The Most Important Social Network: GitHub by jgn on Saturday, July 14, 2012 in Uncategorized

Now that GitHub has raised $100M ( http://go.bloomberg.com/tech-deals/2012-07-09-github-takes-100m-in-largest-investment-by-andreessen-horowitz/), I should publish this blog post I started a few weeks ago.

TL;DR: GitHub is the largest public repository of the everyday experience of work. Ever. If you're a scholar or journalist interested in collaboration, this is perhaps the most important archive you will find regarding what actually happens as people work together.


Facebook! Twitter! LinkedIn! VK! Renren! These are among the most famous and largest social networking platforms in the world. But are they important? Of course they are. They've changed the way humans interact. But let me challenge you and ask: Have they changed the way we work and think? I do think they have, to some extent.

But there is a social network whose sole purpose is facilitating the collaborative production of knowledge and invention: GitHub ( http://www.github.com). GitHub currently has more than one million users. In 2002, there were about 600,000 software developers in the United States, so clearly GitHub's "mindshare" is highly significant for the people who write code.
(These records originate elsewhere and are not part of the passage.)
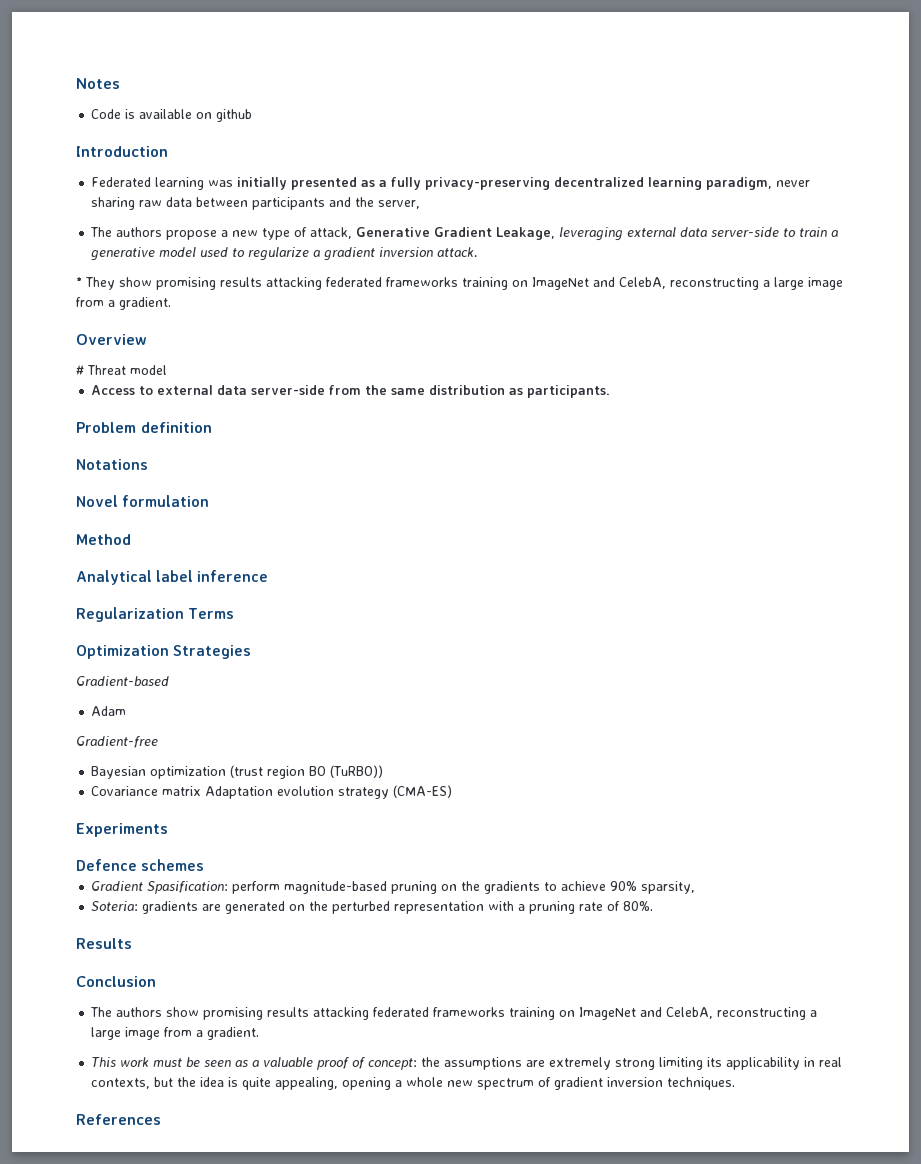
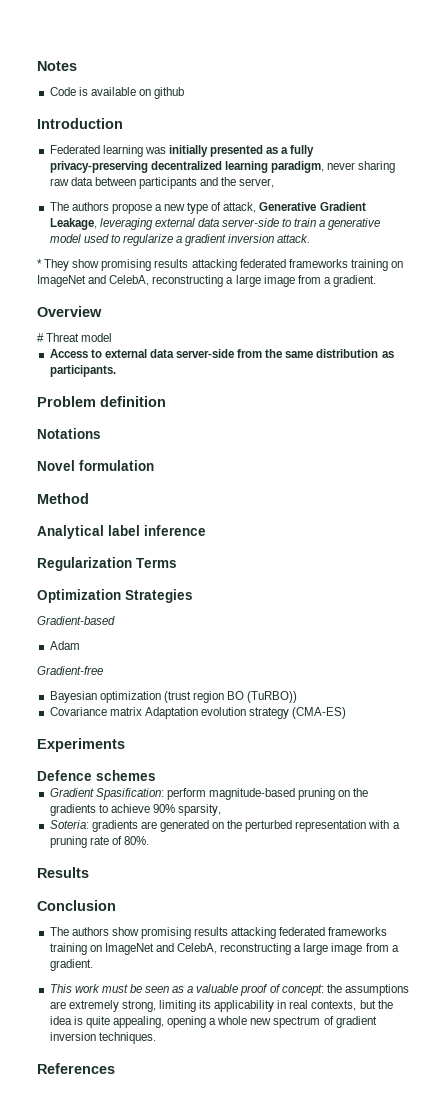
- This work must be seen as a valuable proof of concept: the assumptions are extremely strong limiting its applicability in real contexts, but the idea is quite appealing, opening a whole new spectrum of gradient inversion techniques.
+ This work must be seen as a valuable proof of concept: the assumptions are extremely strong, limiting its applicability in real contexts, but the idea is quite appealing, opening a whole new spectrum of gradient inversion techniques.

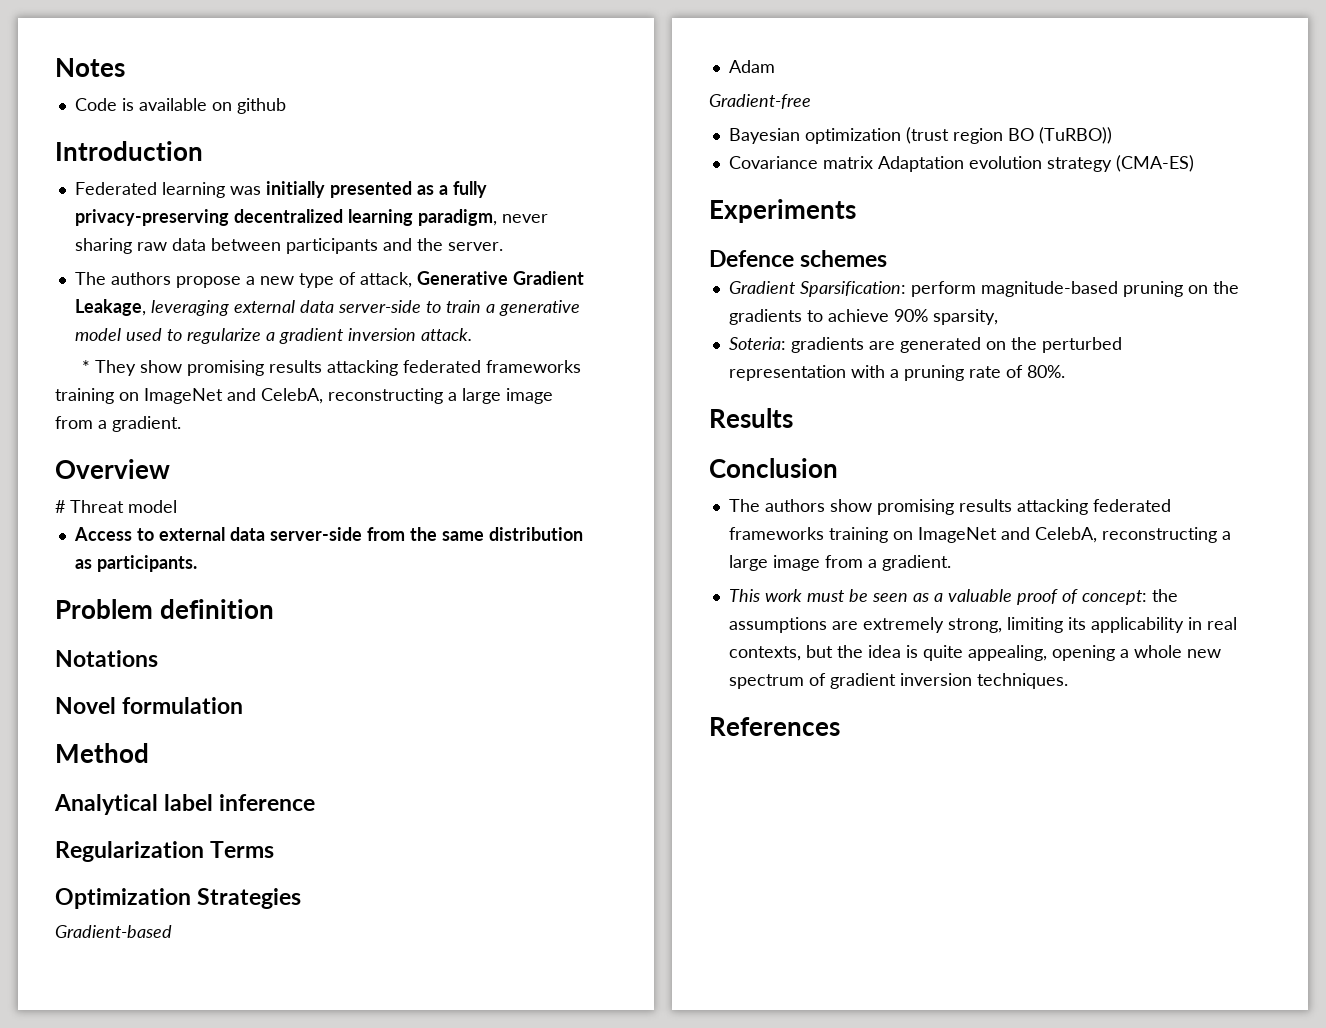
- Federated learning was initially presented as a fully privacy-preserving decentralized learning paradigm, never sharing raw data between participants and the server,
+ Federated learning was initially presented as a fully privacy-preserving decentralized learning paradigm, never sharing raw data between participants and the server.
- Gradient Spasification: perform magnitude-based pruning on the gradients to achieve 90% sparsity,
+ Gradient Sparsification: perform magnitude-based pruning on the gradients to achieve 90% sparsity,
GitHub started off as a web-based platform for managing code sharing through a system called Git ( http://git-scm.com/), which was created by Linus Torvalds, the inventor of Linux. Git is a distributed source code management system; the "distributed" part means that it can work without any central "master" repository. (This lack of a central repository / authority is itself an important aspect of work organization, but it's another story.)
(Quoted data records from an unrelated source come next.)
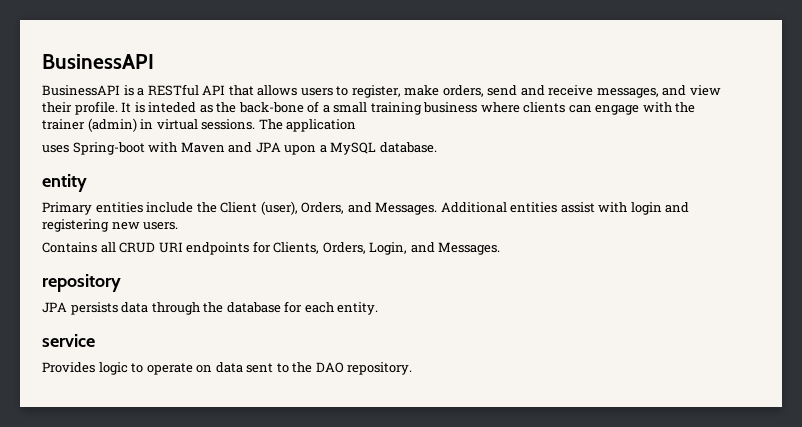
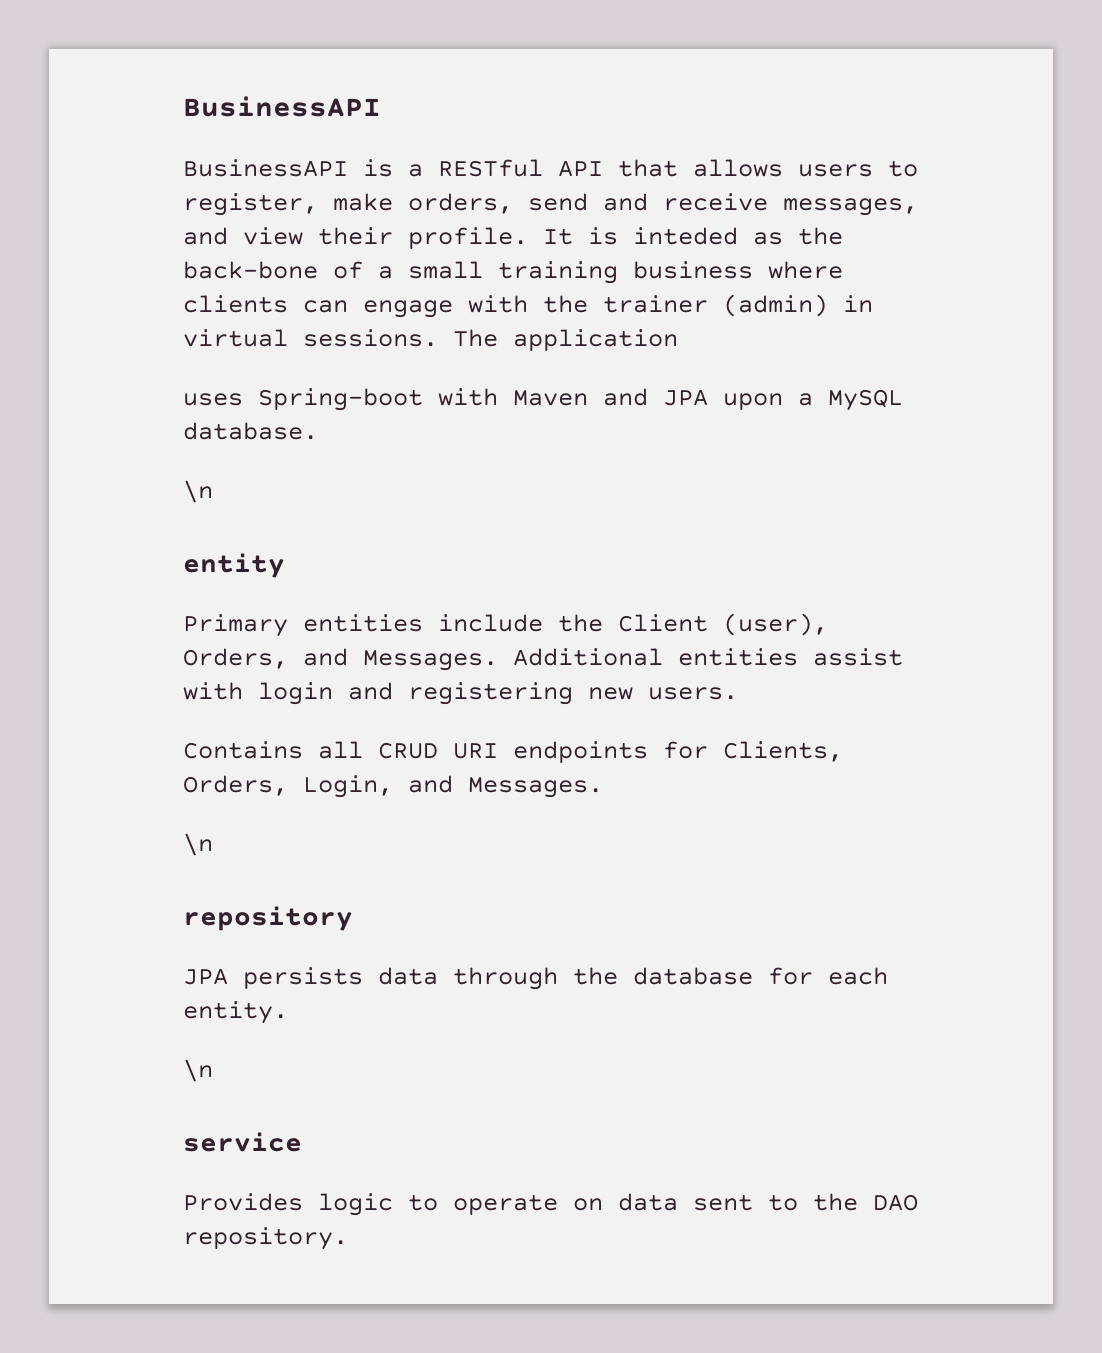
  uses Spring-boot with Maven and JPA upon a MySQL database.
+ \n
  Contains all CRUD URI endpoints for Clients, Orders, Login, and Messages.
+ \n
  JPA persists data through the database for each entity.
+ \n

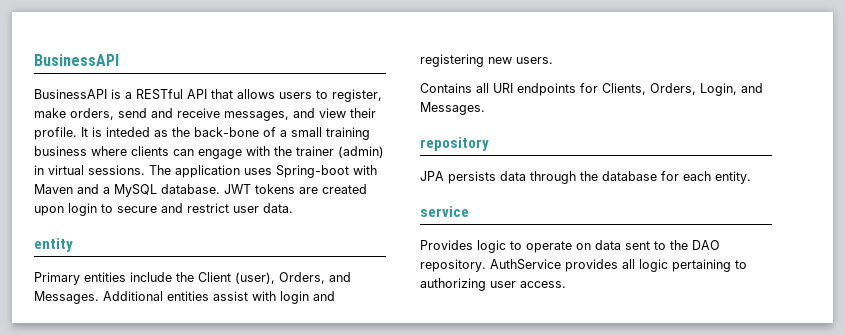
- The application
- uses Spring-boot with Maven and JPA upon a MySQL database.
- \n
+ The application uses Spring-boot with Maven and a MySQL database. JWT tokens are created upon login to secure and restrict user data.
- Contains all CRUD URI endpoints for Clients, Orders, Login, and Messages.
- \n
+ Contains all URI endpoints for Clients, Orders, Login, and Messages.
  JPA persists data through the database for each entity.
- \n
+ AuthService provides all logic pertaining to authorizing user access.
What GitHub does is layer on top of Git a central place for code exchange and discussion of the code. Many GitHub projects are private ("owned" by private groups or companies) but others if not most are public. Everything that is contributed to these public projects can be studied in the open, with a full view of the history of its changes; and anyone can propose a change to such projects. Such changes can be commented upon, and, when appropriate, can be merged into the code base instantly.

This is a big deal.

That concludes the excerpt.